Task to complete –
Your task is to return all of the entries below exactly, leaving out each picture.

Records shown –
((

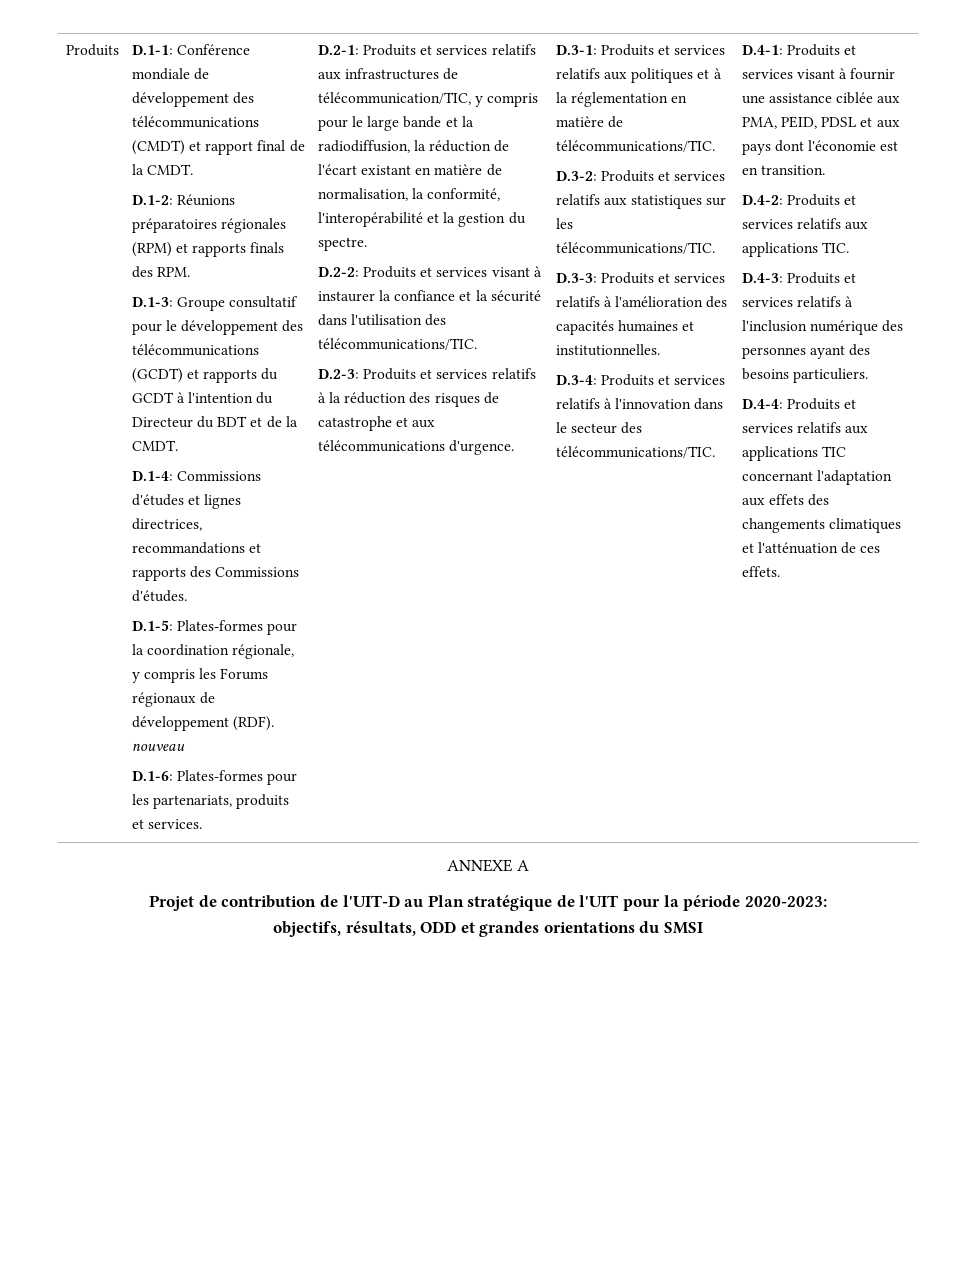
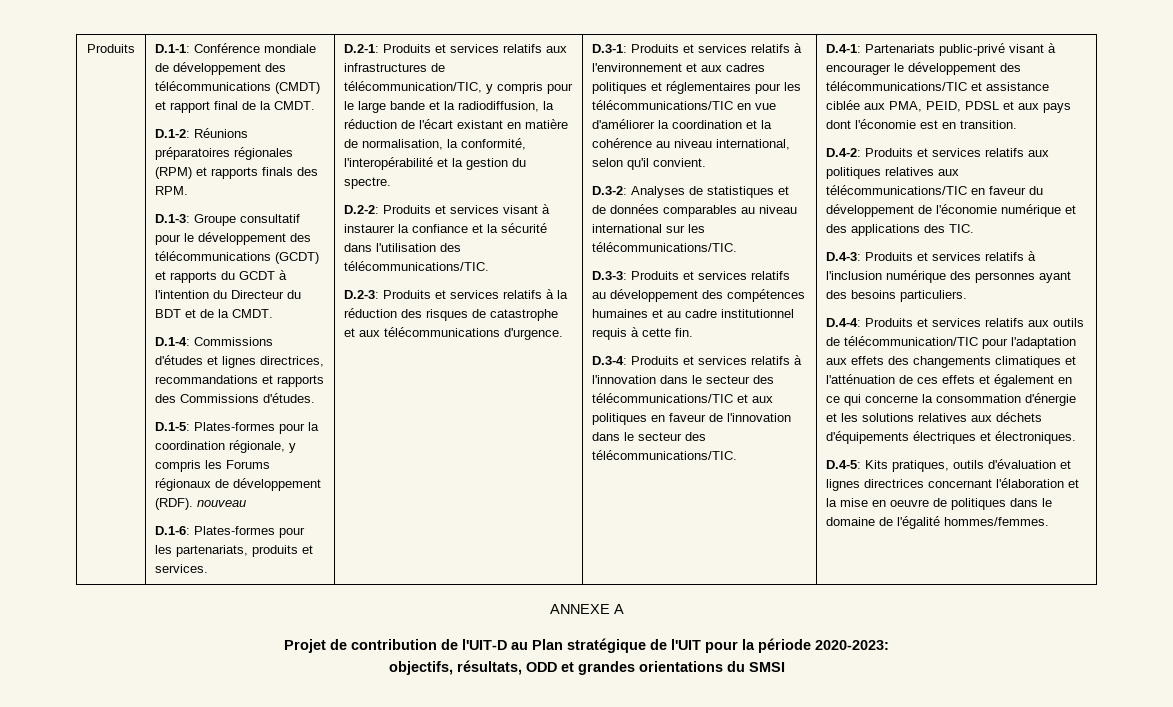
- D.3-1: Produits et services relatifs aux politiques et à la réglementation en matière de télécommunications/TIC.
- D.3-2: Produits et services relatifs aux statistiques sur les télécommunications/TIC.
+ D.3-1: Produits et services relatifs à l'environnement et aux cadres politiques et réglementaires pour les télécommunications/TIC en vue d'améliorer la coordination et la cohérence au niveau international, selon qu'il convient.
+ D.3-2: Analyses de statistiques et de données comparables au niveau international sur les télécommunications/TIC.
- D.3-3: Produits et services relatifs à l'amélioration des capacités humaines et institutionnelles.
+ D.3-3: Produits et services relatifs au développement des compétences humaines et au cadre institutionnel requis à cette fin.
- D.3-4: Produits et services relatifs à l'innovation dans le secteur des télécommunications/TIC. | D.4-1: Produits et services visant à fournir une assistance ciblée aux PMA, PEID, PDSL et aux pays dont l'économie est en transition.
+ D.3-4: Produits et services relatifs à l'innovation dans le secteur des télécommunications/TIC et aux politiques en faveur de l'innovation dans le secteur des télécommunications/TIC. | D.4-1: Partenariats public-privé visant à encourager le développement des télécommunications/TIC et assistance ciblée aux PMA, PEID, PDSL et aux pays dont l'économie est en transition.
- D.4-2: Produits et services relatifs aux applications TIC.
+ D.4-2: Produits et services relatifs aux politiques relatives aux télécommunications/TIC en faveur du développement de l'économie numérique et des applications des TIC.
- D.4-4: Produits et services relatifs aux applications TIC concernant l'adaptation aux effets des changements climatiques et l'atténuation de ces effets.
+ D.4-4: Produits et services relatifs aux outils de télécommunication/TIC pour l'adaptation aux effets des changements climatiques et l'atténuation de ces effets et également en ce qui concerne la consommation d'énergie et les solutions relatives aux déchets d'équipements électriques et électroniques.
+ D.4-5: Kits pratiques, outils d'évaluation et lignes directrices concernant l'élaboration et la mise en oeuvre de politiques dans le domaine de l'égalité hommes/femmes.

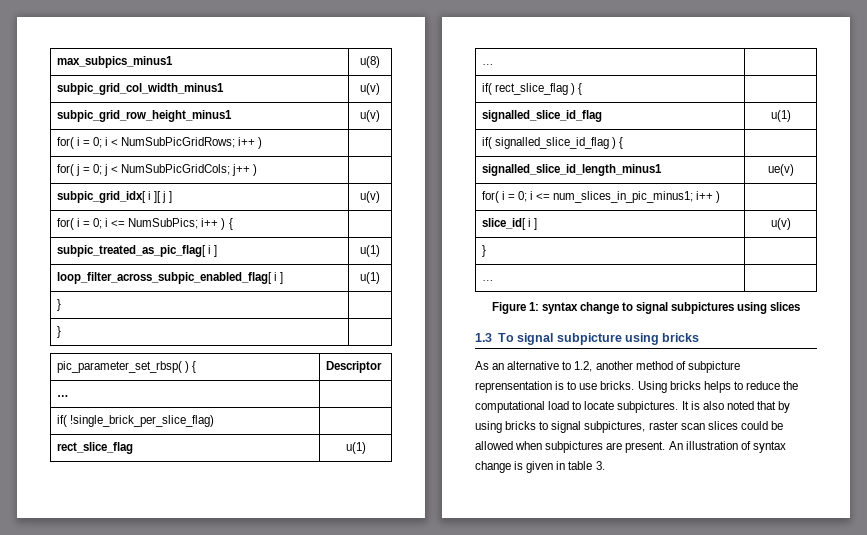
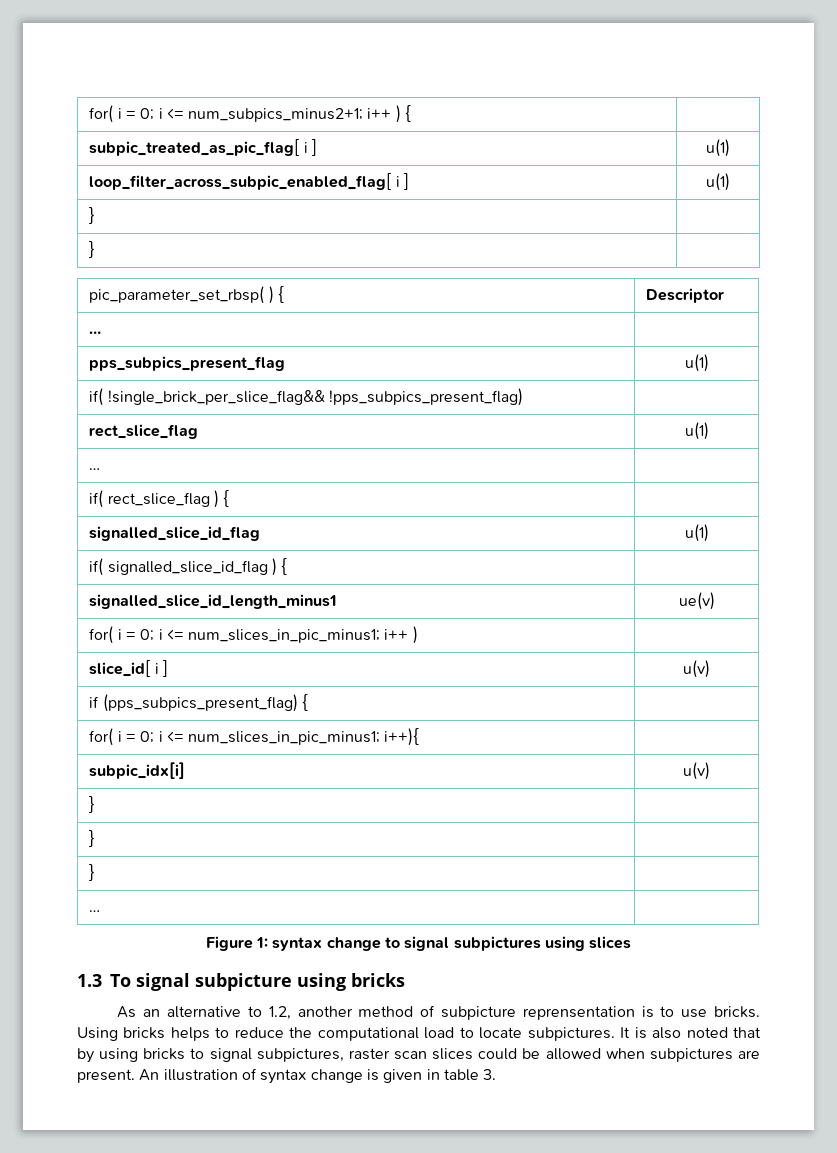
- max_subpics_minus1 | u(8)
- subpic_grid_col_width_minus1 | u(v)
- subpic_grid_row_height_minus1 | u(v)
- for( i = 0; i < NumSubPicGridRows; i++ ) |
- for( j = 0; j < NumSubPicGridCols; j++ ) |
- subpic_grid_idx[ i ][ j ] | u(v)
- for( i = 0; i <= NumSubPics; i++ ) { |
+ for( i = 0; i <= num_subpics_minus2+1; i++ ) { |
- if( !single_brick_per_slice_flag) |
+ pps_subpics_present_flag | u(1)
+ if( !single_brick_per_slice_flag&& !pps_subpics_present_flag) |
+ if (pps_subpics_present_flag) { |
+ for( i = 0; i <= num_slices_in_pic_minus1; i++){ |
+ subpic_idx[i] | u(v)
+ } |
+ } |

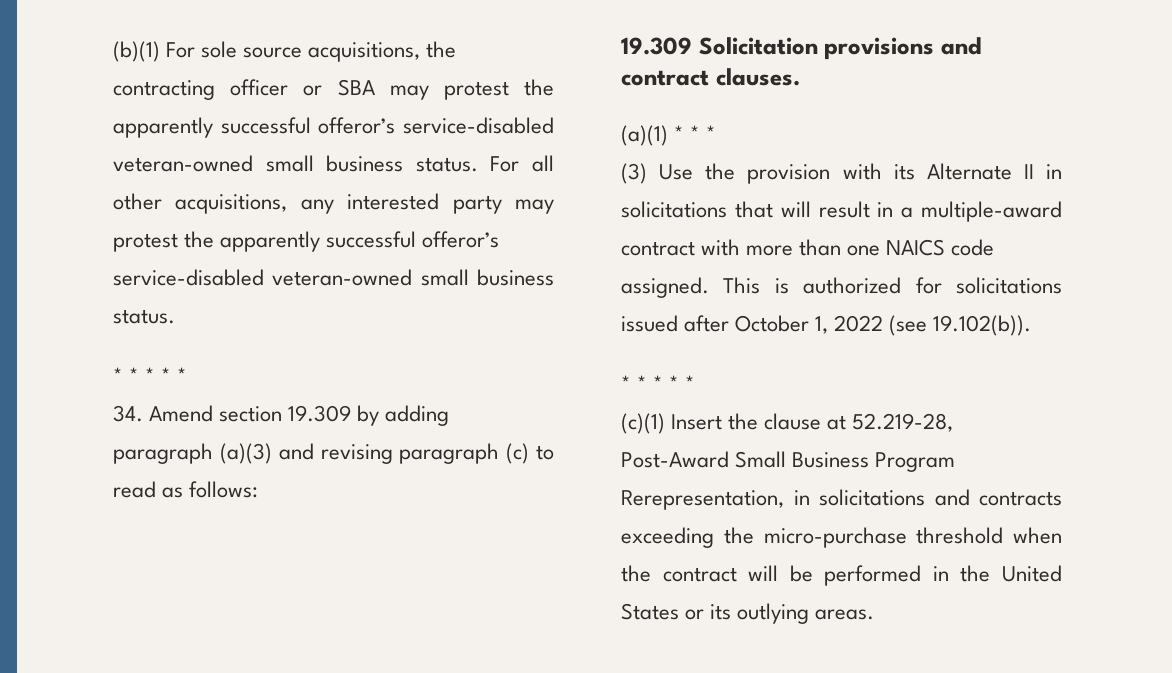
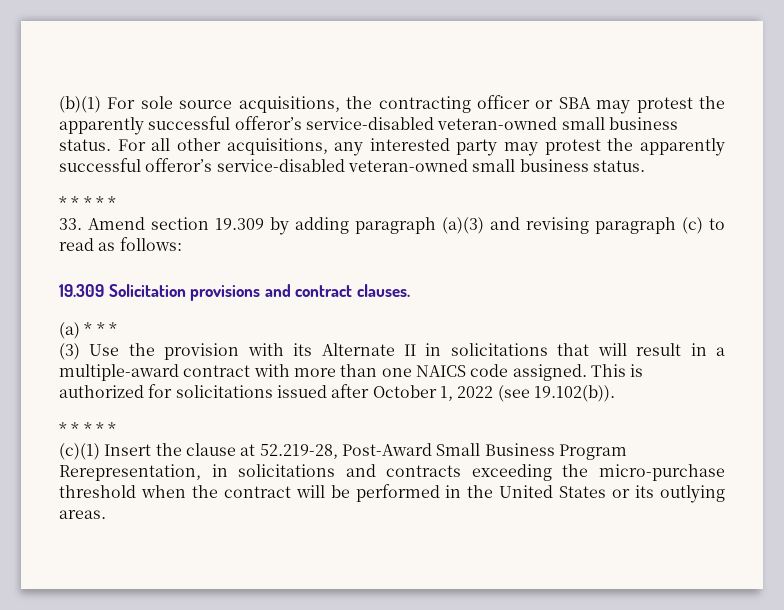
- 34. Amend section 19.309 by adding paragraph (a)(3) and revising paragraph (c) to read as follows:
+ 33. Amend section 19.309 by adding paragraph (a)(3) and revising paragraph (c) to read as follows:
- (a)(1) * * *
+ (a) * * *

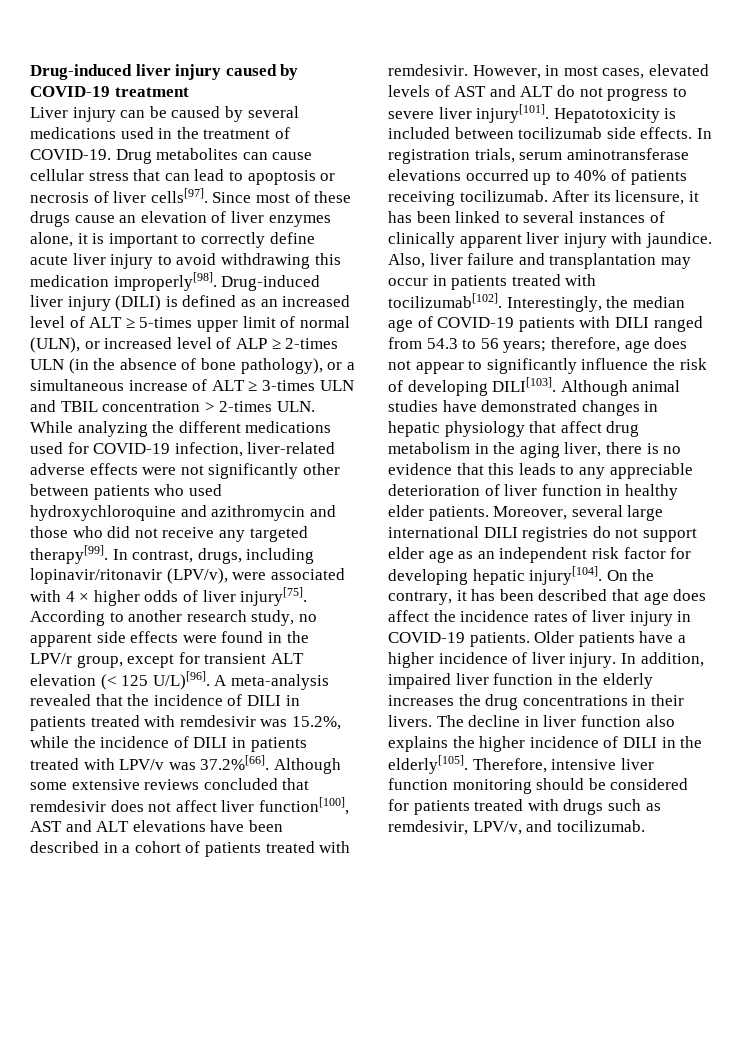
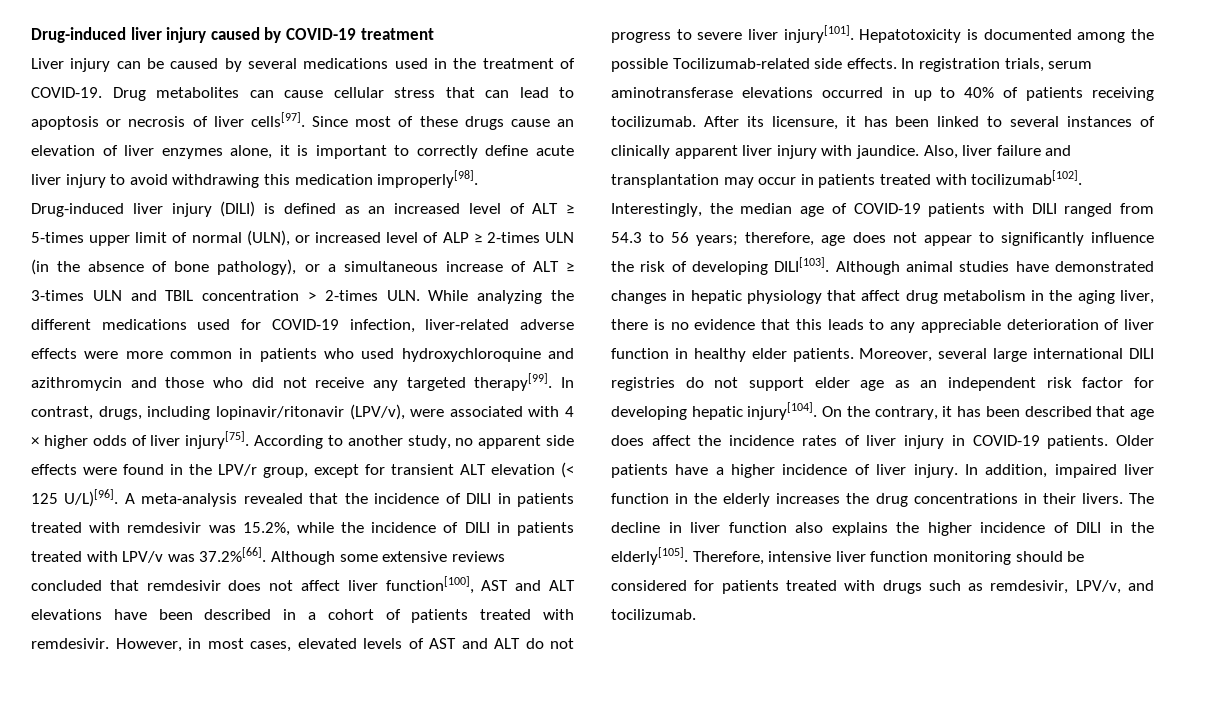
- Drug-induced liver injury (DILI) is defined as an increased level of ALT ≥ 5-times upper limit of normal (ULN), or increased level of ALP ≥ 2-times ULN (in the absence of bone pathology), or a simultaneous increase of ALT ≥ 3-times ULN and TBIL concentration > 2-times ULN. While analyzing the different medications used for COVID-19 infection, liver-related adverse effects were not significantly other between patients who used hydroxychloroquine and azithromycin and those who did not receive any targeted therapy[99].
+ Drug-induced liver injury (DILI) is defined as an increased level of ALT ≥ 5-times upper limit of normal (ULN), or increased level of ALP ≥ 2-times ULN (in the absence of bone pathology), or a simultaneous increase of ALT ≥ 3-times ULN and TBIL concentration > 2-times ULN. While analyzing the different medications used for COVID-19 infection, liver-related adverse effects were more common in patients who used hydroxychloroquine and azithromycin and those who did not receive any targeted therapy[99].
- According to another research study, no apparent side effects were found in the LPV/r group, except for transient ALT elevation (< 125 U/L)[96].
+ According to another study, no apparent side effects were found in the LPV/r group, except for transient ALT elevation (< 125 U/L)[96].
- Hepatotoxicity is included between tocilizumab side effects.
+ Hepatotoxicity is documented among the possible Tocilizumab-related side effects.
- In registration trials, serum aminotransferase elevations occurred up to 40% of patients receiving tocilizumab.
+ In registration trials, serum aminotransferase elevations occurred in up to 40% of patients receiving tocilizumab.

))

Written solution –
- D.3-1: Produits et services relatifs aux politiques et à la réglementation en matière de télécommunications/TIC.
- D.3-2: Produits et services relatifs aux statistiques sur les télécommunications/TIC.
+ D.3-1: Produits et services relatifs à l'environnement et aux cadres politiques et réglementaires pour les télécommunications/TIC en vue d'améliorer la coordination et la cohérence au niveau international, selon qu'il convient.
+ D.3-2: Analyses de statistiques et de données comparables au niveau international sur les télécommunications/TIC.
- D.3-3: Produits et services relatifs à l'amélioration des capacités humaines et institutionnelles.
+ D.3-3: Produits et services relatifs au développement des compétences humaines et au cadre institutionnel requis à cette fin.
- D.3-4: Produits et services relatifs à l'innovation dans le secteur des télécommunications/TIC. | D.4-1: Produits et services visant à fournir une assistance ciblée aux PMA, PEID, PDSL et aux pays dont l'économie est en transition.
+ D.3-4: Produits et services relatifs à l'innovation dans le secteur des télécommunications/TIC et aux politiques en faveur de l'innovation dans le secteur des télécommunications/TIC. | D.4-1: Partenariats public-privé visant à encourager le développement des télécommunications/TIC et assistance ciblée aux PMA, PEID, PDSL et aux pays dont l'économie est en transition.
- D.4-2: Produits et services relatifs aux applications TIC.
+ D.4-2: Produits et services relatifs aux politiques relatives aux télécommunications/TIC en faveur du développement de l'économie numérique et des applications des TIC.
- D.4-4: Produits et services relatifs aux applications TIC concernant l'adaptation aux effets des changements climatiques et l'atténuation de ces effets.
+ D.4-4: Produits et services relatifs aux outils de télécommunication/TIC pour l'adaptation aux effets des changements climatiques et l'atténuation de ces effets et également en ce qui concerne la consommation d'énergie et les solutions relatives aux déchets d'équipements électriques et électroniques.
+ D.4-5: Kits pratiques, outils d'évaluation et lignes directrices concernant l'élaboration et la mise en oeuvre de politiques dans le domaine de l'égalité hommes/femmes.

- max_subpics_minus1 | u(8)
- subpic_grid_col_width_minus1 | u(v)
- subpic_grid_row_height_minus1 | u(v)
- for( i = 0; i < NumSubPicGridRows; i++ ) |
- for( j = 0; j < NumSubPicGridCols; j++ ) |
- subpic_grid_idx[ i ][ j ] | u(v)
- for( i = 0; i <= NumSubPics; i++ ) { |
+ for( i = 0; i <= num_subpics_minus2+1; i++ ) { |
- if( !single_brick_per_slice_flag) |
+ pps_subpics_present_flag | u(1)
+ if( !single_brick_per_slice_flag&& !pps_subpics_present_flag) |
+ if (pps_subpics_present_flag) { |
+ for( i = 0; i <= num_slices_in_pic_minus1; i++){ |
+ subpic_idx[i] | u(v)
+ } |
+ } |

- 34. Amend section 19.309 by adding paragraph (a)(3) and revising paragraph (c) to read as follows:
+ 33. Amend section 19.309 by adding paragraph (a)(3) and revising paragraph (c) to read as follows:
- (a)(1) * * *
+ (a) * * *

- Drug-induced liver injury (DILI) is defined as an increased level of ALT ≥ 5-times upper limit of normal (ULN), or increased level of ALP ≥ 2-times ULN (in the absence of bone pathology), or a simultaneous increase of ALT ≥ 3-times ULN and TBIL concentration > 2-times ULN. While analyzing the different medications used for COVID-19 infection, liver-related adverse effects were not significantly other between patients who used hydroxychloroquine and azithromycin and those who did not receive any targeted therapy[99].
+ Drug-induced liver injury (DILI) is defined as an increased level of ALT ≥ 5-times upper limit of normal (ULN), or increased level of ALP ≥ 2-times ULN (in the absence of bone pathology), or a simultaneous increase of ALT ≥ 3-times ULN and TBIL concentration > 2-times ULN. While analyzing the different medications used for COVID-19 infection, liver-related adverse effects were more common in patients who used hydroxychloroquine and azithromycin and those who did not receive any targeted therapy[99].
- According to another research study, no apparent side effects were found in the LPV/r group, except for transient ALT elevation (< 125 U/L)[96].
+ According to another study, no apparent side effects were found in the LPV/r group, except for transient ALT elevation (< 125 U/L)[96].
- Hepatotoxicity is included between tocilizumab side effects.
+ Hepatotoxicity is documented among the possible Tocilizumab-related side effects.
- In registration trials, serum aminotransferase elevations occurred up to 40% of patients receiving tocilizumab.
+ In registration trials, serum aminotransferase elevations occurred in up to 40% of patients receiving tocilizumab.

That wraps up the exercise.